Bayesian inference for the transmuted Rayleigh distribution: applications in behavioral data analysis
摘要
Transmuted distributions have been centered of focus for the past few years for their flexibility and the ability to better fit the real life phenomena. Inspired by the feature of the transmuted family of distributions, one of its subclasses, the Transmuted Rayleigh distribution (TRD) has been considered for Bayesian analysis in this article to further explore significant aspect of this class.
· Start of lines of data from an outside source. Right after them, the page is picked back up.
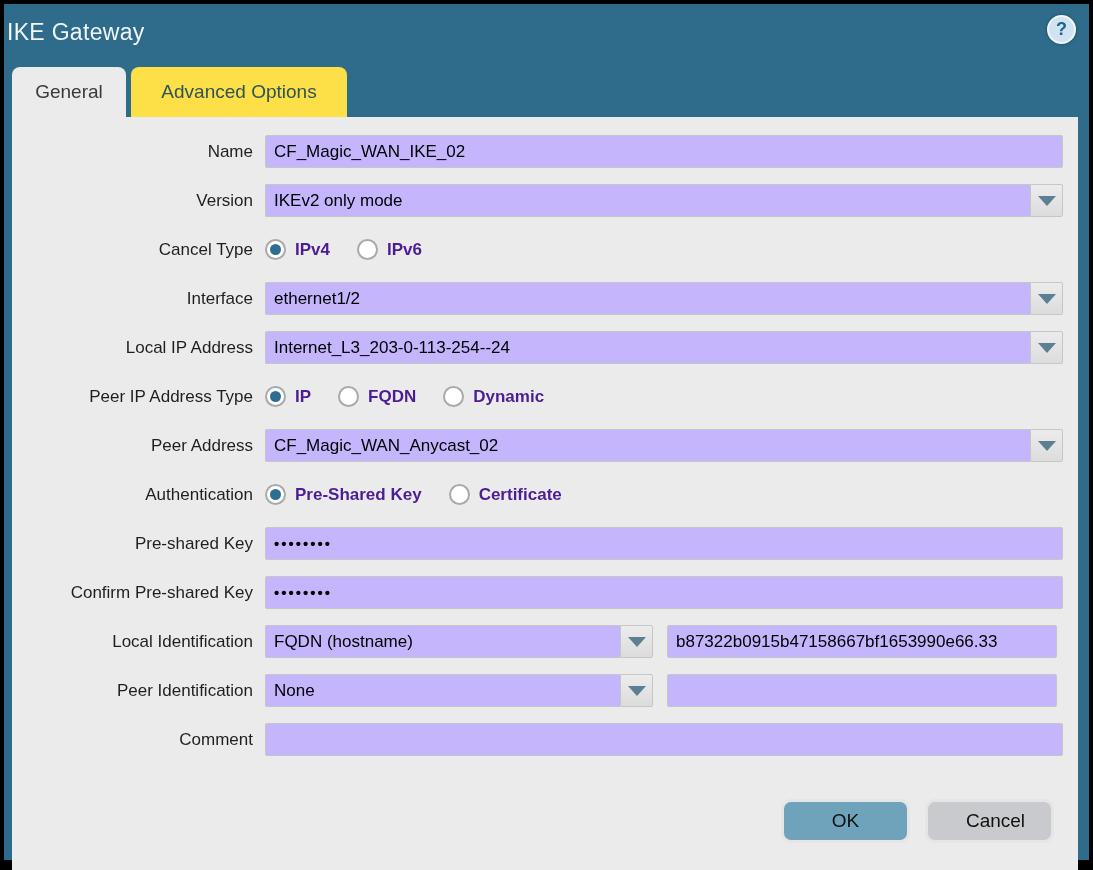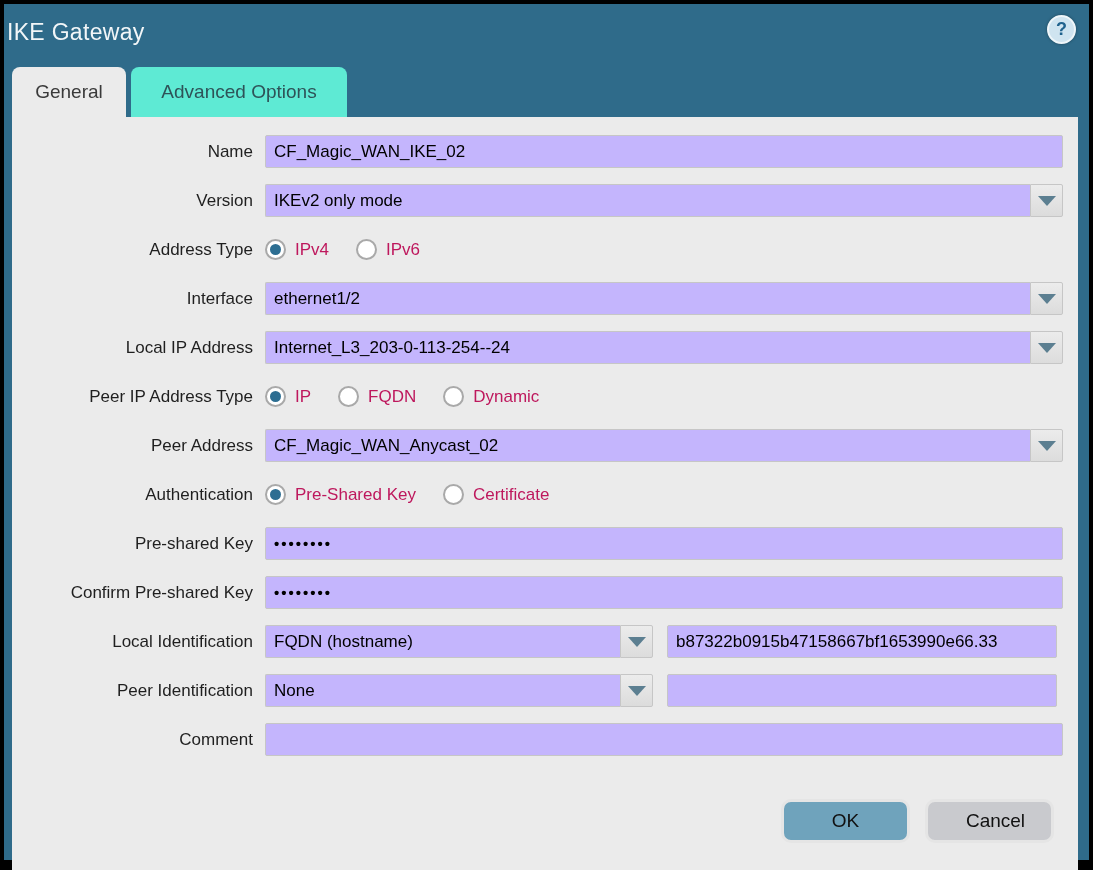--- a/index.html
+++ b/index.html
@@ -60,7 +60,7 @@
     width: 114px;
   }
   .tab.inactive {
-    background: #5eead4;
+    background: #fde047;
     color: #2E5358;
     width: 216px;
   }

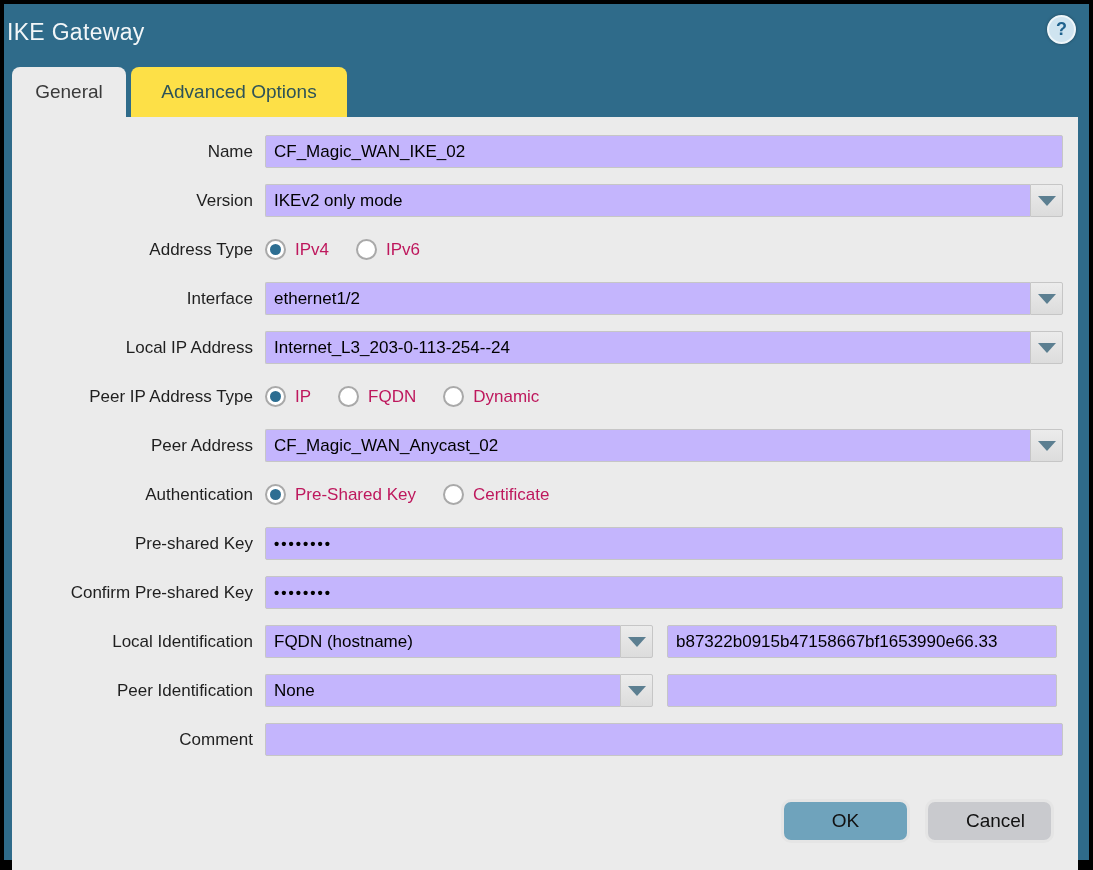--- a/index.html
+++ b/index.html
@@ -180,7 +180,7 @@
     </div>
 
     <div class="row">
-      <div class="lbl">Address Type</div>
+      <div class="lbl">Cancel Type</div>
       <div class="radio-group">
         <div class="radio-opt">
           <span class="radio checked"></span>

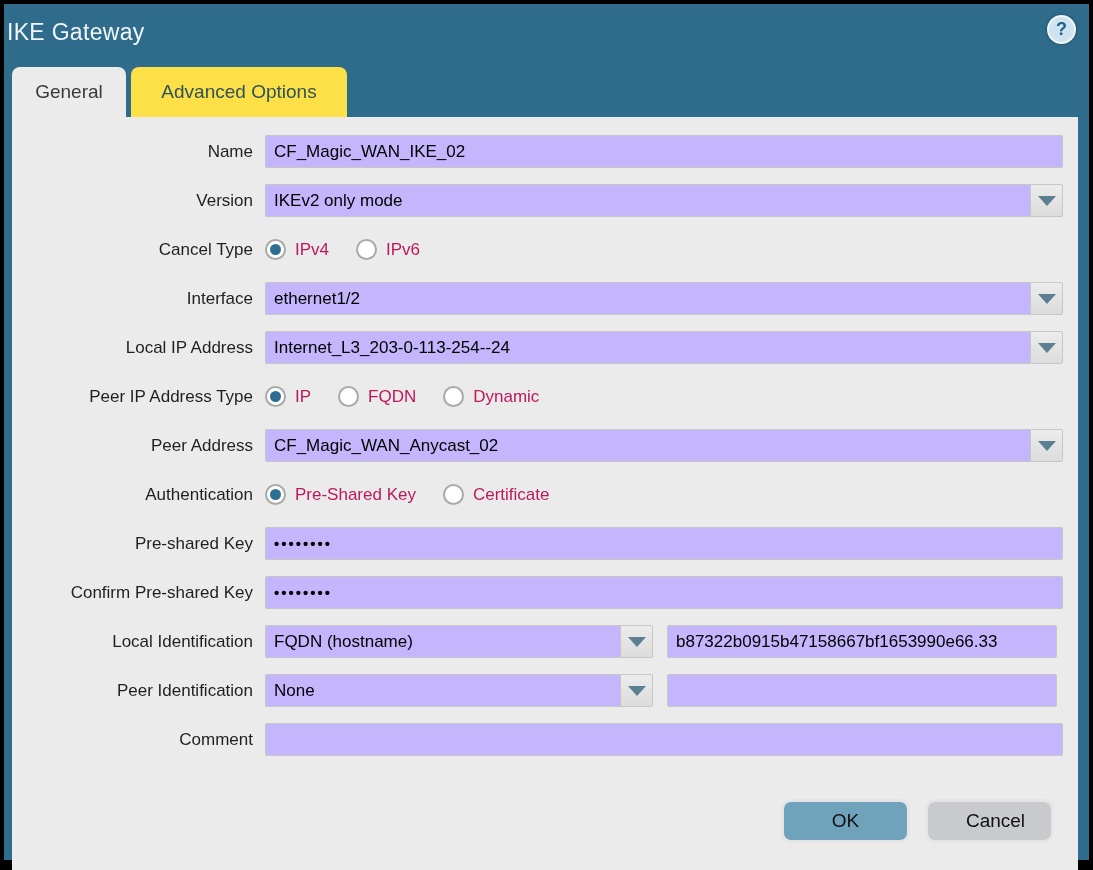--- a/index.html
+++ b/index.html
@@ -135,7 +135,7 @@
     border-radius: 50%;
     background: #2D6E92;
   }
-  .radio-lbl { font-size: 17px; color: #be185d; }
+  .radio-lbl { font-size: 17px; color: #4c1d95; font-weight: bold; }
   
   .btn {
     position: absolute;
The mathematical expressions of Bayesian Estimators (BEs), Bayes Risks (BRs) and Bayesian credible intervals (BCIs) are evaluated using type-I censoring scheme. The Uniform prior (UP) as non-Informative prior (NIP) and Gamma prior (GP) as Informative prior (IP) for the model parameter, have been assumed for posterior Bayes analysis. To develop Bayesian estimation methodology, three different loss functions (LFs), namely, logarithmic loss function (LLF), precautionary loss function (PLF), and weighted balance loss function (WBLF) are employed. Extensive MCMC simulation analysis under different scenarios has been carried out. The anxiety data from a study on healthy women has been taken into consideration to demonstrate the applicability of this methodology. After careful observation in simulation study and real data set, IP produce more efficient results. Additionally, PLF performs better when dealing with transmuted parameter, while WBLF shows better performance when dealing with scale parameter.